— Exercise prompt —
Write out, word for word, the part of the listing below that opens with the line containing "Gehwol Softening balzam" and closes with the line containing "total: 27229.29 -> 28679.52", keeping both of those lines and adding no others.

— Provided information —

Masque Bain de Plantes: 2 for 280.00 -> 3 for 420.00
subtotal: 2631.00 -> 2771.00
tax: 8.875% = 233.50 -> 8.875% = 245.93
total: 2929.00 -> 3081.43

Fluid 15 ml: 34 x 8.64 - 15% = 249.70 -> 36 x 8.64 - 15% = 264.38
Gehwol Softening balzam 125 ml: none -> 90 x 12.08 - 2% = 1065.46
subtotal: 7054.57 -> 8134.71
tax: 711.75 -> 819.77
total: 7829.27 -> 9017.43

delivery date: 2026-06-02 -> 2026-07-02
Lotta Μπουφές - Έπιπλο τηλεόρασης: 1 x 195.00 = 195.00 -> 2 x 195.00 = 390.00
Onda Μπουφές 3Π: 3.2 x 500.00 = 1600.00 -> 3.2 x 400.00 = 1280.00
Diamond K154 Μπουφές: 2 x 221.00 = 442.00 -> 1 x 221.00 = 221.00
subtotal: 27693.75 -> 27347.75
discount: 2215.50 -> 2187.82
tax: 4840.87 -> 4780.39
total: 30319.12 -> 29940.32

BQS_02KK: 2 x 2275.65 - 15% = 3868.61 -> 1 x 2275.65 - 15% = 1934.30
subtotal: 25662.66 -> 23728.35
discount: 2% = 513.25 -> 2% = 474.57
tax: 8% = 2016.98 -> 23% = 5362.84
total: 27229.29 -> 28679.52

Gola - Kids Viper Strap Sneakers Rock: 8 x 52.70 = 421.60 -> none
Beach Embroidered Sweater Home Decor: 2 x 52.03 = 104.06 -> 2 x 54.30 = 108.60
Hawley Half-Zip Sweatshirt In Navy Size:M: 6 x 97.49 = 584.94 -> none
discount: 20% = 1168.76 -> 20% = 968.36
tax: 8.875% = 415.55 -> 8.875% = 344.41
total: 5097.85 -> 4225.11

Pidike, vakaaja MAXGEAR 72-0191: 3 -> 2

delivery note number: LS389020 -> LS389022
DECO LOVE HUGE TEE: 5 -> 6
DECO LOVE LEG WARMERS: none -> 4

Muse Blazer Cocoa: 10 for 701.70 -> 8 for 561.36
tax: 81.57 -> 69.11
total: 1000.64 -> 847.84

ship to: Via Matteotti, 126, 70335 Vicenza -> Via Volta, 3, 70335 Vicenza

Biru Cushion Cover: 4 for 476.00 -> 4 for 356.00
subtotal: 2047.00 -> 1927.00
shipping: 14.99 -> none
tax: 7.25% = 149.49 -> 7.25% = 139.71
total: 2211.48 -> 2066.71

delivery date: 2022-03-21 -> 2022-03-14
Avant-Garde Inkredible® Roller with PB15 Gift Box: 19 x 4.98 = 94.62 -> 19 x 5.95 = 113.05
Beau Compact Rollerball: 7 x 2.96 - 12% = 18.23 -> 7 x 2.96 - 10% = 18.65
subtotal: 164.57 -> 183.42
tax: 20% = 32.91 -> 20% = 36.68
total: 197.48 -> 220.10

— Answer to the exercise —
Gehwol Softening balzam 125 ml: none -> 90 x 12.08 - 2% = 1065.46
subtotal: 7054.57 -> 8134.71
tax: 711.75 -> 819.77
total: 7829.27 -> 9017.43

delivery date: 2026-06-02 -> 2026-07-02
Lotta Μπουφές - Έπιπλο τηλεόρασης: 1 x 195.00 = 195.00 -> 2 x 195.00 = 390.00
Onda Μπουφές 3Π: 3.2 x 500.00 = 1600.00 -> 3.2 x 400.00 = 1280.00
Diamond K154 Μπουφές: 2 x 221.00 = 442.00 -> 1 x 221.00 = 221.00
subtotal: 27693.75 -> 27347.75
discount: 2215.50 -> 2187.82
tax: 4840.87 -> 4780.39
total: 30319.12 -> 29940.32

BQS_02KK: 2 x 2275.65 - 15% = 3868.61 -> 1 x 2275.65 - 15% = 1934.30
subtotal: 25662.66 -> 23728.35
discount: 2% = 513.25 -> 2% = 474.57
tax: 8% = 2016.98 -> 23% = 5362.84
total: 27229.29 -> 28679.52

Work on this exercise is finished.